*What the task requires*:
Restate the records so that not a single word differs.

*Supplied material*:

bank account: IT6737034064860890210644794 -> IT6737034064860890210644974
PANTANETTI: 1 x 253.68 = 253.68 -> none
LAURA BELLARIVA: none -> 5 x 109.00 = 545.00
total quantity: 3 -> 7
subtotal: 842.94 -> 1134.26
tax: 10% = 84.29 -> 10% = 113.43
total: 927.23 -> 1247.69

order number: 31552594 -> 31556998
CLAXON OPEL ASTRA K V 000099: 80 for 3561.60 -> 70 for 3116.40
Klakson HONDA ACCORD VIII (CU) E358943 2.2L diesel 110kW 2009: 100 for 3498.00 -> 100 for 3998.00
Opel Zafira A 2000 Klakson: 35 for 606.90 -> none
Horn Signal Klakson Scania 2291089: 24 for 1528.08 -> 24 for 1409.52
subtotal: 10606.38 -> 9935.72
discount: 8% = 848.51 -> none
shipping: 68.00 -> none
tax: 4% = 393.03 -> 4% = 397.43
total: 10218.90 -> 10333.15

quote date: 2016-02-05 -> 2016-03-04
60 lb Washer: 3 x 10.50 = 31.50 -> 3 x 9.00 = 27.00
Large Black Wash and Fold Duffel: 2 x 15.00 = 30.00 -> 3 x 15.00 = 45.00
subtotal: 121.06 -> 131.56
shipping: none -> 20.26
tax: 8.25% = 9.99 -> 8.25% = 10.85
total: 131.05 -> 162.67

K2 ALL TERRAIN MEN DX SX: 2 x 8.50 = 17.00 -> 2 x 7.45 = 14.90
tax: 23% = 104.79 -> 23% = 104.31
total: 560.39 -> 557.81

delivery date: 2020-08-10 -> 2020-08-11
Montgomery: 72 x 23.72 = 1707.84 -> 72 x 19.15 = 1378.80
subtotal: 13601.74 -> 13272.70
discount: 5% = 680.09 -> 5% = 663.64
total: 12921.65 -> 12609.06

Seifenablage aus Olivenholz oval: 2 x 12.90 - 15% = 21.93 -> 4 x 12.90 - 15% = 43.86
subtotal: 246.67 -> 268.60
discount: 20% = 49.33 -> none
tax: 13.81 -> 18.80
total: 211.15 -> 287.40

*Result for this exercise*:
bank account: IT6737034064860890210644794 -> IT6737034064860890210644974
PANTANETTI: 1 x 253.68 = 253.68 -> none
LAURA BELLARIVA: none -> 5 x 109.00 = 545.00
total quantity: 3 -> 7
subtotal: 842.94 -> 1134.26
tax: 10% = 84.29 -> 10% = 113.43
total: 927.23 -> 1247.69

order number: 31552594 -> 31556998
CLAXON OPEL ASTRA K V 000099: 80 for 3561.60 -> 70 for 3116.40
Klakson HONDA ACCORD VIII (CU) E358943 2.2L diesel 110kW 2009: 100 for 3498.00 -> 100 for 3998.00
Opel Zafira A 2000 Klakson: 35 for 606.90 -> none
Horn Signal Klakson Scania 2291089: 24 for 1528.08 -> 24 for 1409.52
subtotal: 10606.38 -> 9935.72
discount: 8% = 848.51 -> none
shipping: 68.00 -> none
tax: 4% = 393.03 -> 4% = 397.43
total: 10218.90 -> 10333.15

quote date: 2016-02-05 -> 2016-03-04
60 lb Washer: 3 x 10.50 = 31.50 -> 3 x 9.00 = 27.00
Large Black Wash and Fold Duffel: 2 x 15.00 = 30.00 -> 3 x 15.00 = 45.00
subtotal: 121.06 -> 131.56
shipping: none -> 20.26
tax: 8.25% = 9.99 -> 8.25% = 10.85
total: 131.05 -> 162.67

K2 ALL TERRAIN MEN DX SX: 2 x 8.50 = 17.00 -> 2 x 7.45 = 14.90
tax: 23% = 104.79 -> 23% = 104.31
total: 560.39 -> 557.81

delivery date: 2020-08-10 -> 2020-08-11
Montgomery: 72 x 23.72 = 1707.84 -> 72 x 19.15 = 1378.80
subtotal: 13601.74 -> 13272.70
discount: 5% = 680.09 -> 5% = 663.64
total: 12921.65 -> 12609.06

Seifenablage aus Olivenholz oval: 2 x 12.90 - 15% = 21.93 -> 4 x 12.90 - 15% = 43.86
subtotal: 246.67 -> 268.60
discount: 20% = 49.33 -> none
tax: 13.81 -> 18.80
total: 211.15 -> 287.40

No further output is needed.